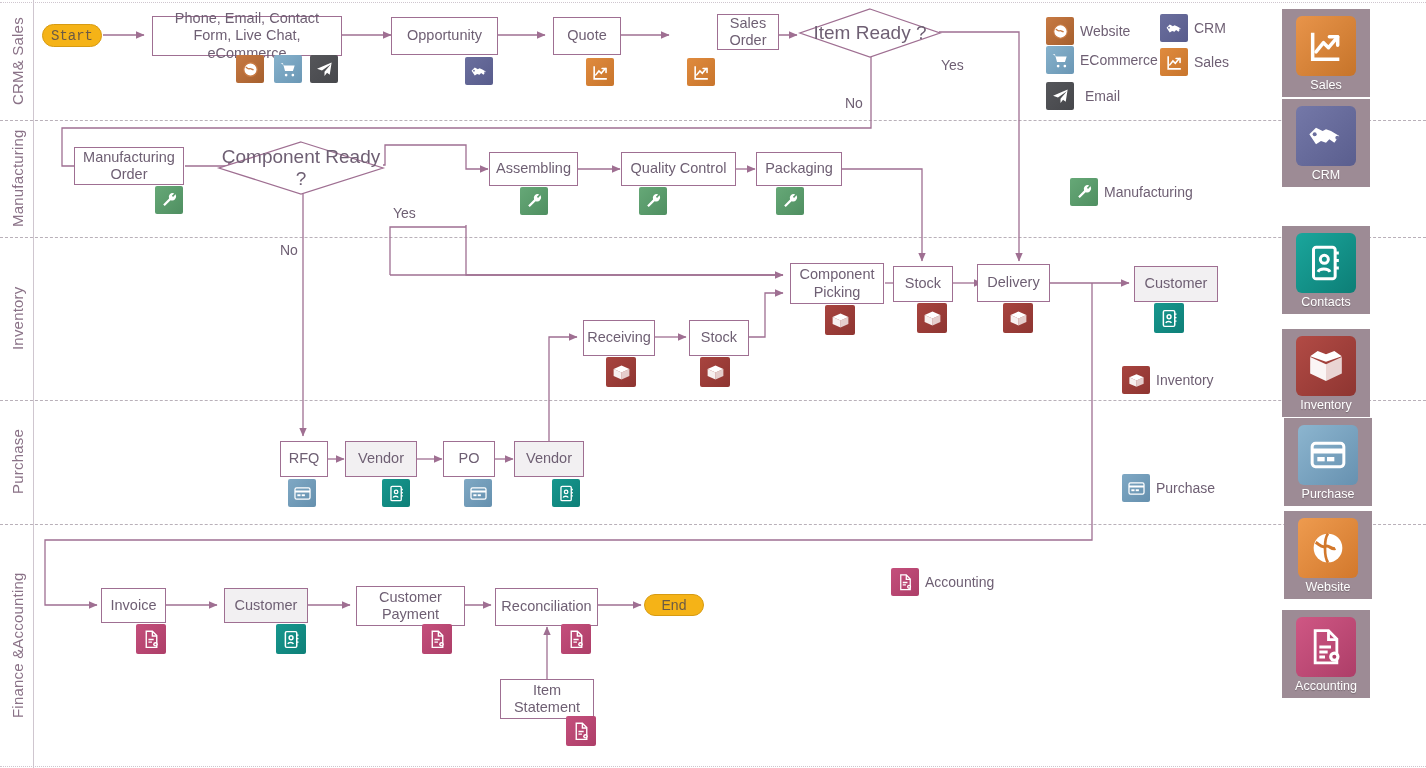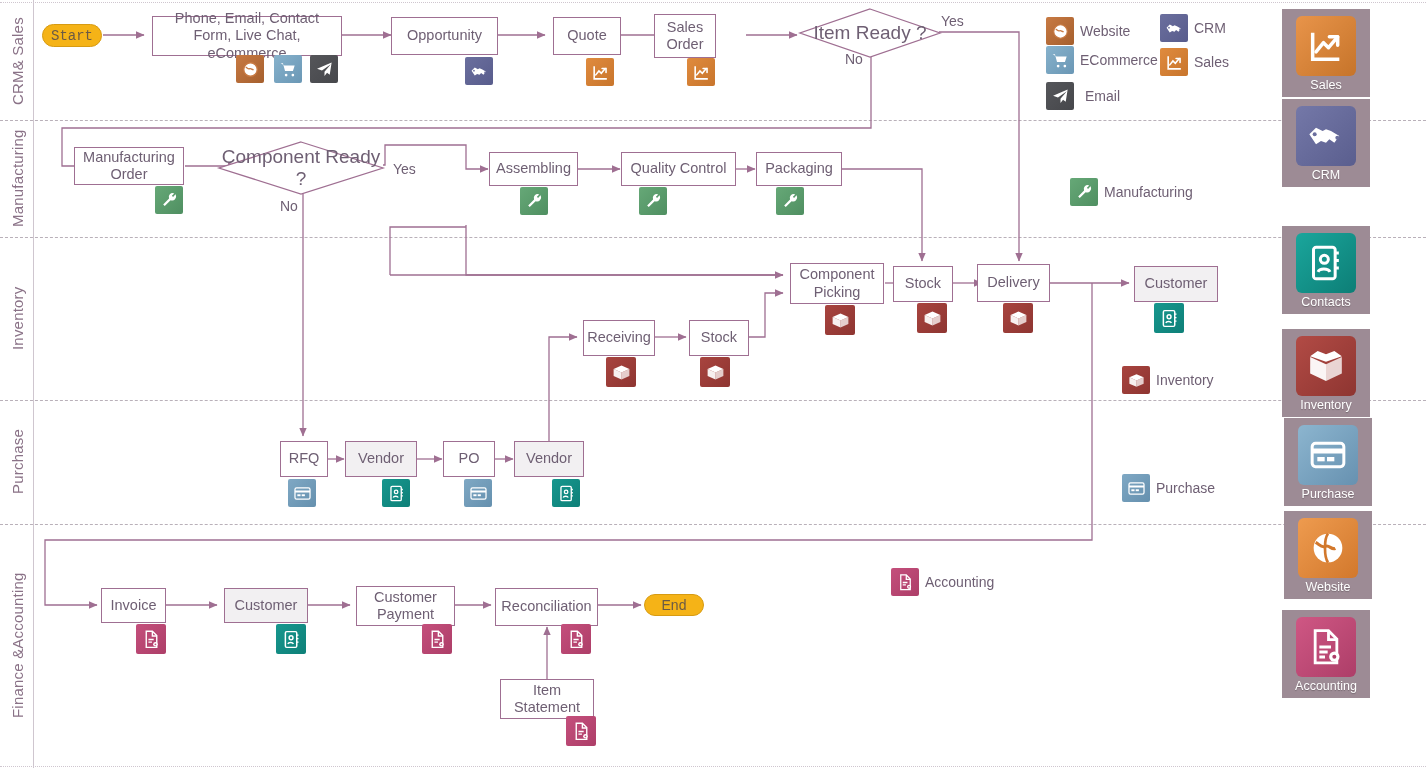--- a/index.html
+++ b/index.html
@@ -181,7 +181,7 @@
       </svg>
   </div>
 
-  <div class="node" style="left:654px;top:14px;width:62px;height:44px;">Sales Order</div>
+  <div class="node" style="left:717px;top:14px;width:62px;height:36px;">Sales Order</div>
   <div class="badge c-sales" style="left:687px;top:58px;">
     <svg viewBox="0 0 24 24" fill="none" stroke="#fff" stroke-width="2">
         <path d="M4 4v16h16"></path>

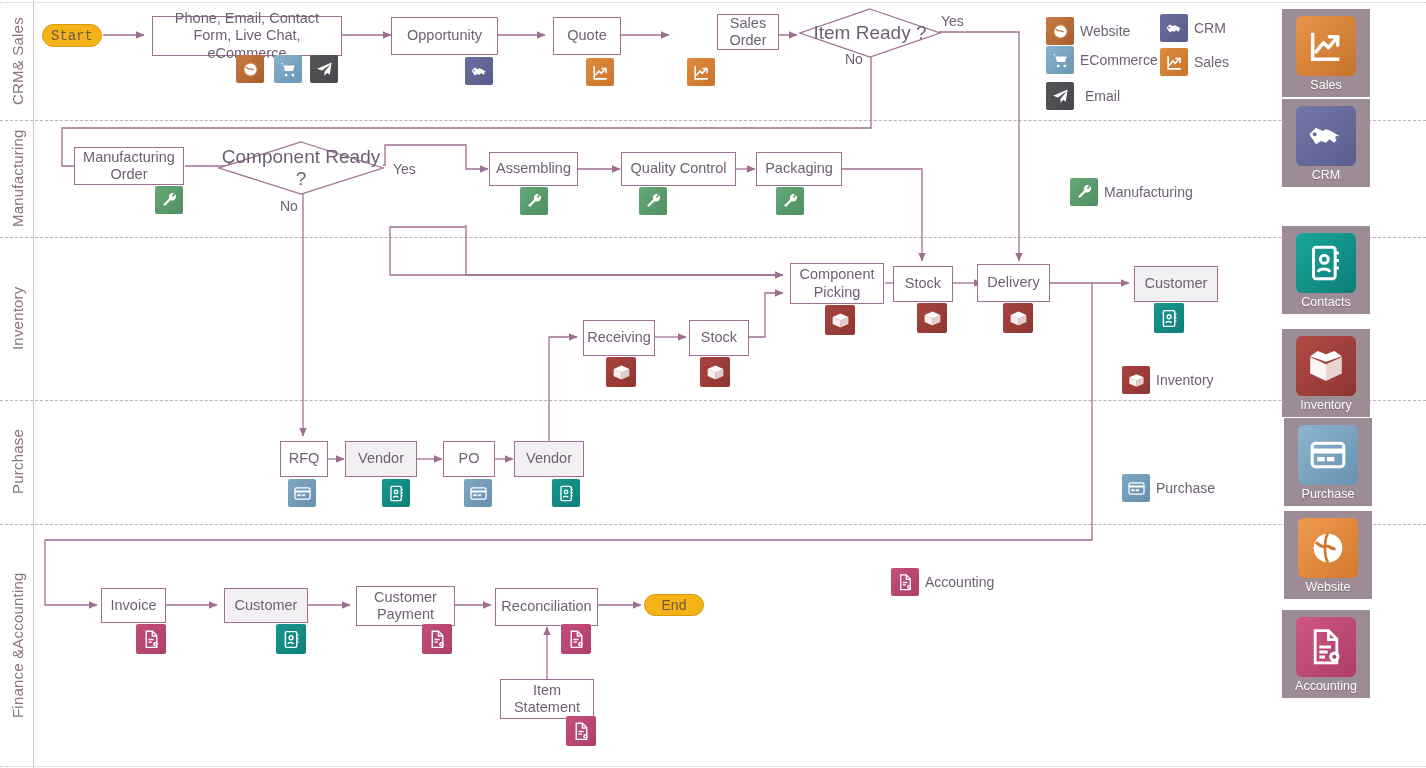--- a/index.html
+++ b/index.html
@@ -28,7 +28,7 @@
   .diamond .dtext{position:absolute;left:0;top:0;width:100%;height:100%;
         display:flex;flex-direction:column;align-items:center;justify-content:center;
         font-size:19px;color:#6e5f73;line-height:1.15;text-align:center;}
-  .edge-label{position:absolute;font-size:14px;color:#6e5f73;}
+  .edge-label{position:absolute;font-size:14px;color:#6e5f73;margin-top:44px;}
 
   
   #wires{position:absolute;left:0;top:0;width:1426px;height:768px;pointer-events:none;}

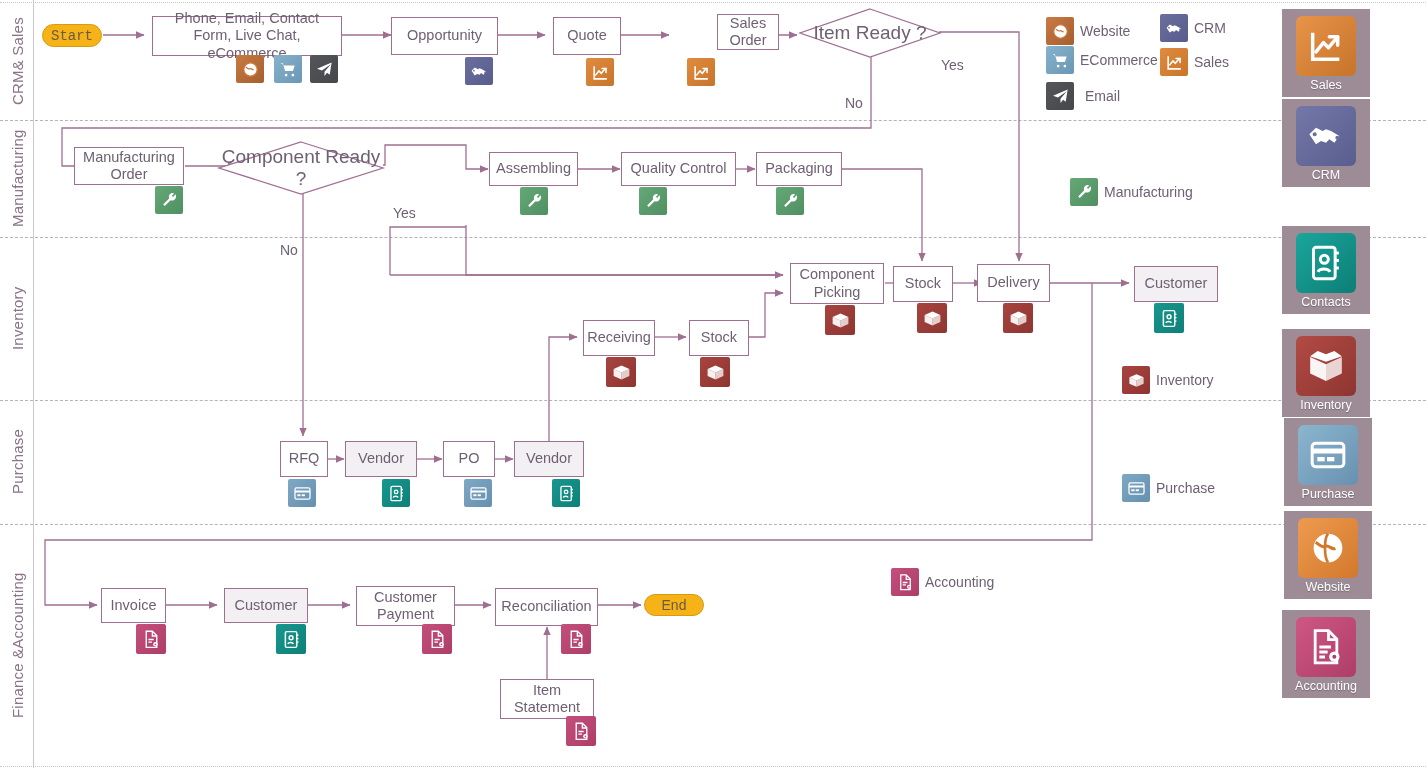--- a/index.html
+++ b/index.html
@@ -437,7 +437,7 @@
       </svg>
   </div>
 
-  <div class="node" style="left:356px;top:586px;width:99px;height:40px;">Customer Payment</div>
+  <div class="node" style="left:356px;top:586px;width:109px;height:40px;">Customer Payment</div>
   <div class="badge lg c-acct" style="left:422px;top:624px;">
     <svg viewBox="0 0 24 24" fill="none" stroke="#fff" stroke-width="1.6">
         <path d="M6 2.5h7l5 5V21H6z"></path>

## [Goal of the exercise]
Without the pictures, copy the material exactly as given.

## [Answer below]
--- a/index.html
+++ b/index.html
@@ -181,7 +181,7 @@
       </svg>
   </div>
 
-  <div class="node" style="left:654px;top:14px;width:62px;height:44px;">Sales Order</div>
+  <div class="node" style="left:717px;top:14px;width:62px;height:36px;">Sales Order</div>
   <div class="badge c-sales" style="left:687px;top:58px;">
     <svg viewBox="0 0 24 24" fill="none" stroke="#fff" stroke-width="2">
         <path d="M4 4v16h16"></path>

--- a/index.html
+++ b/index.html
@@ -28,7 +28,7 @@
   .diamond .dtext{position:absolute;left:0;top:0;width:100%;height:100%;
         display:flex;flex-direction:column;align-items:center;justify-content:center;
         font-size:19px;color:#6e5f73;line-height:1.15;text-align:center;}
-  .edge-label{position:absolute;font-size:14px;color:#6e5f73;}
+  .edge-label{position:absolute;font-size:14px;color:#6e5f73;margin-top:44px;}
 
   
   #wires{position:absolute;left:0;top:0;width:1426px;height:768px;pointer-events:none;}

--- a/index.html
+++ b/index.html
@@ -437,7 +437,7 @@
       </svg>
   </div>
 
-  <div class="node" style="left:356px;top:586px;width:99px;height:40px;">Customer Payment</div>
+  <div class="node" style="left:356px;top:586px;width:109px;height:40px;">Customer Payment</div>
   <div class="badge lg c-acct" style="left:422px;top:624px;">
     <svg viewBox="0 0 24 24" fill="none" stroke="#fff" stroke-width="1.6">
         <path d="M6 2.5h7l5 5V21H6z"></path>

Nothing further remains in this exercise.